Without including any pictures, write out the data below exactly.

(Screenshot and code edit data)
= = = =
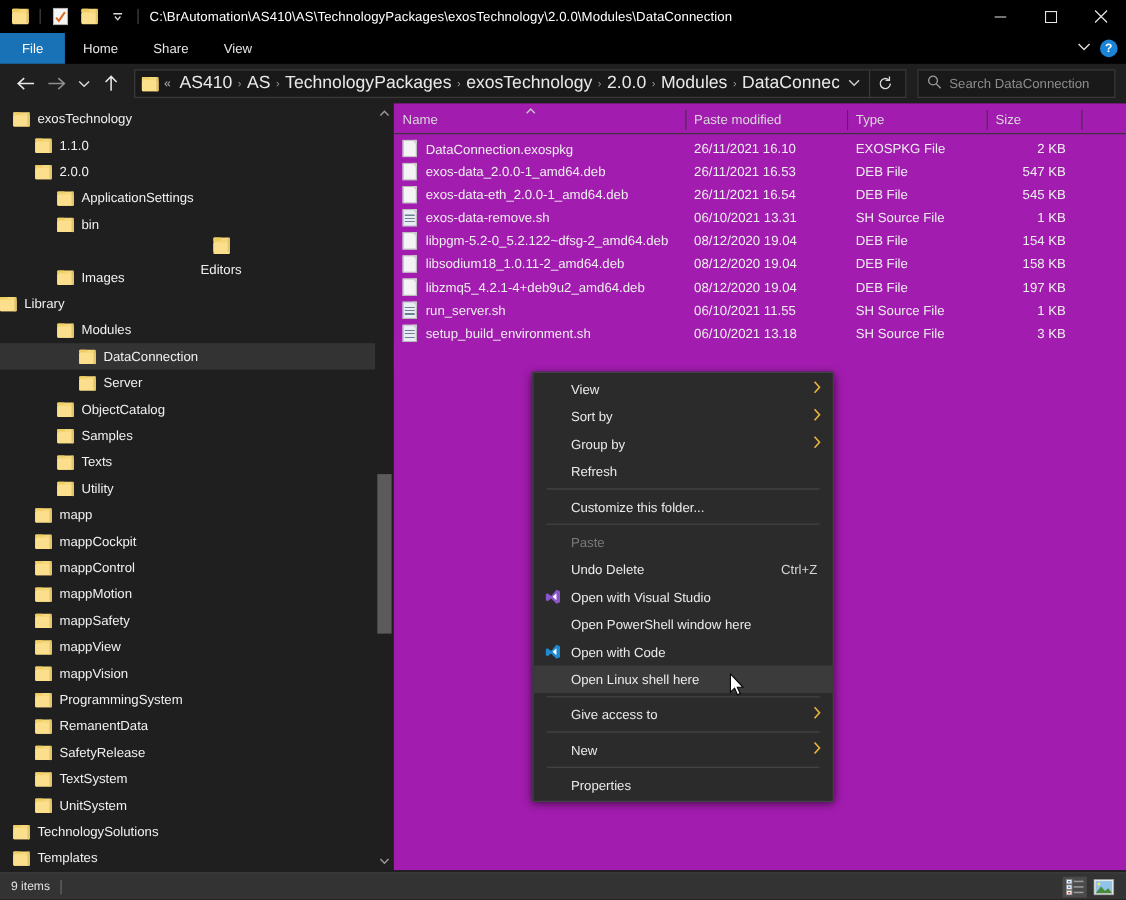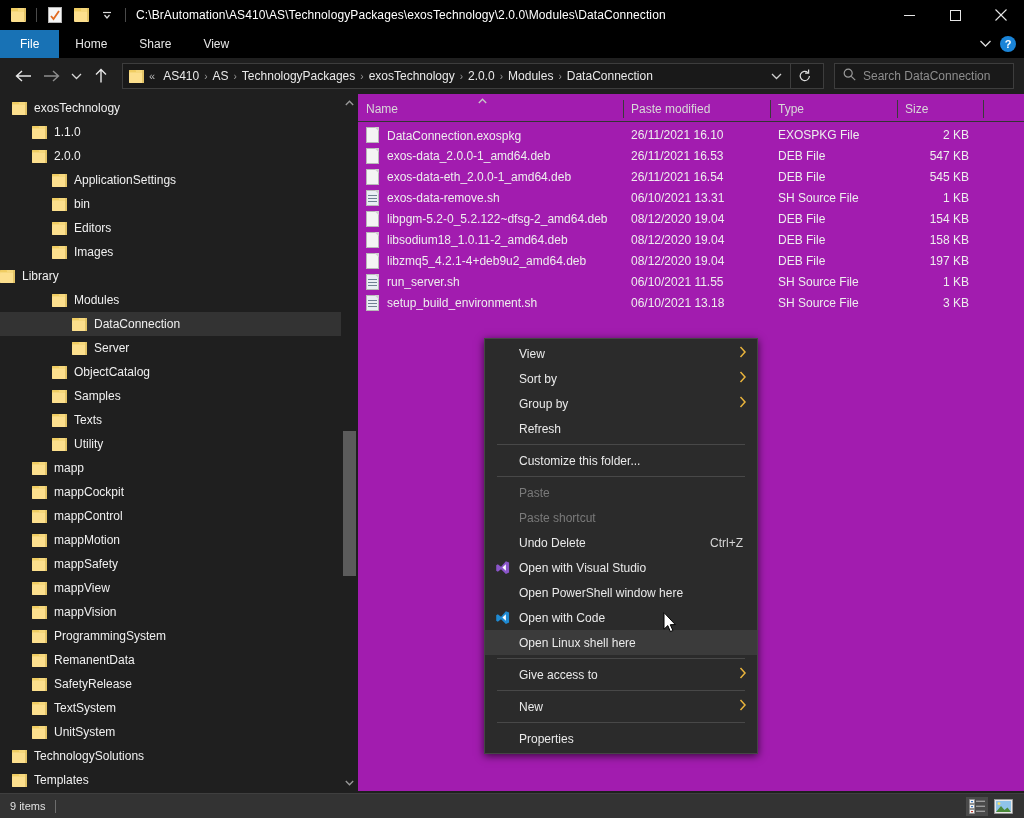"AS410" .crumb { font-size: 12px -> 16px }
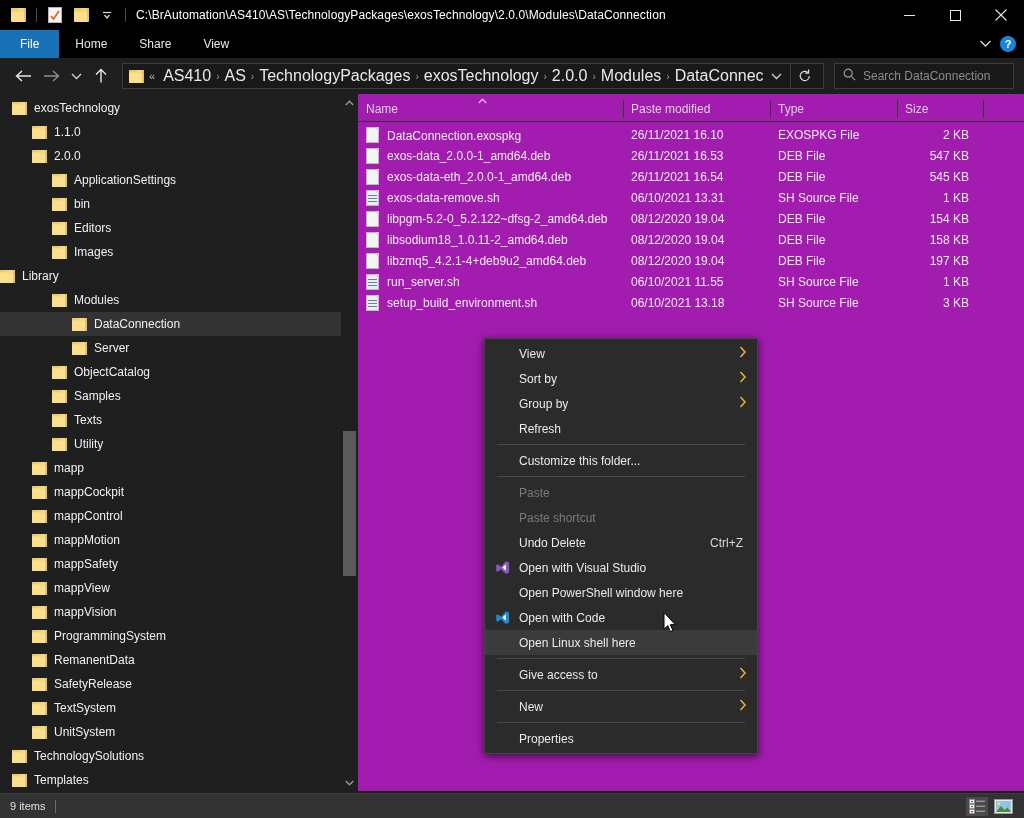"Editors" div.tnode { flex-direction: none -> column }
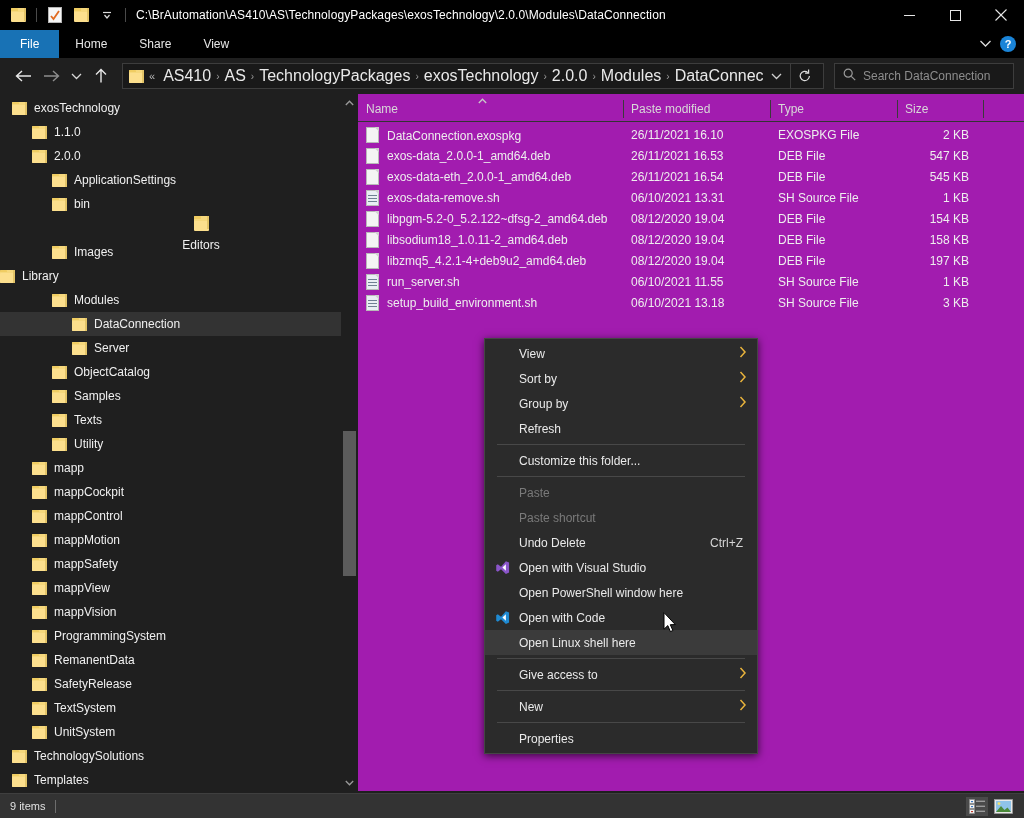"Paste shortcut" div.mi { html: <div> <span></span> <span>Paste shortcut</span> </div> -> none }
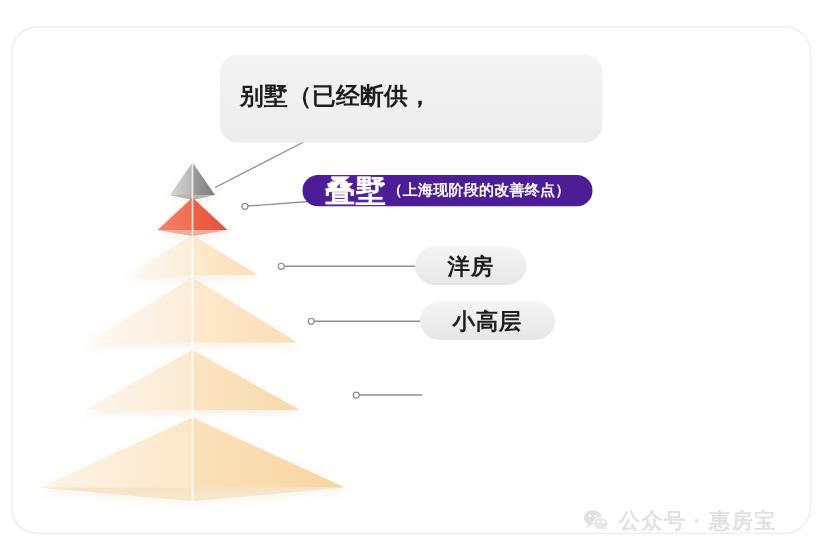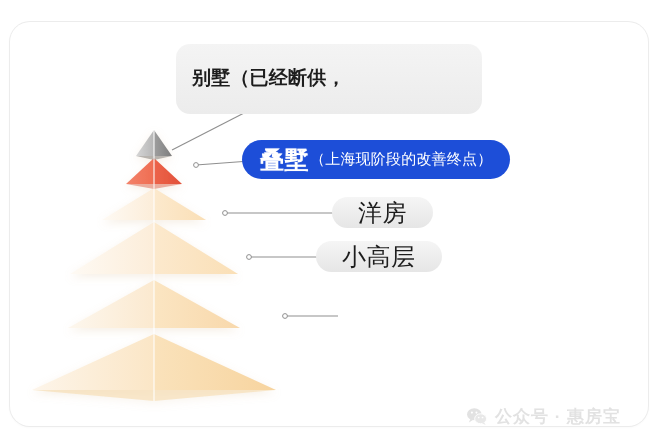"叠墅" .badge-red { background: #1d4ed8 -> #4c1d95; height: 39px -> 25px }
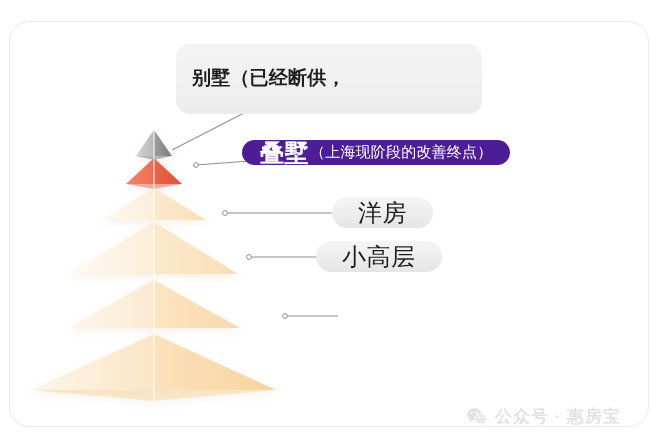"（上海现阶段的改善终点）" .badge-rest { font-size: 15px -> 12px; font-weight: 400 -> 700 }
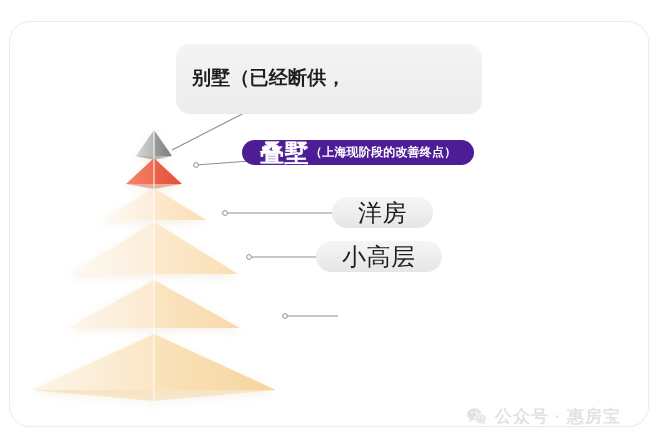"洋房" .pill-text { font-size: 24px -> 18px; font-weight: 400 -> 700 }
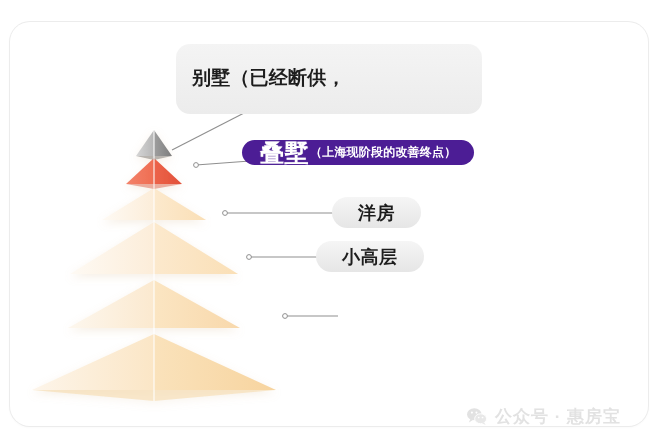"小高层" .pill-2 { left: 316px -> 336px }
= = = =
> **Written reply**:
"AS410" .crumb { font-size: 12px -> 16px }
"Editors" div.tnode { flex-direction: none -> column }
"Paste shortcut" div.mi { html: <div> <span></span> <span>Paste shortcut</span> </div> -> none }
"叠墅" .badge-red { background: #1d4ed8 -> #4c1d95; height: 39px -> 25px }
"（上海现阶段的改善终点）" .badge-rest { font-size: 15px -> 12px; font-weight: 400 -> 700 }
"洋房" .pill-text { font-size: 24px -> 18px; font-weight: 400 -> 700 }
"小高层" .pill-2 { left: 316px -> 336px }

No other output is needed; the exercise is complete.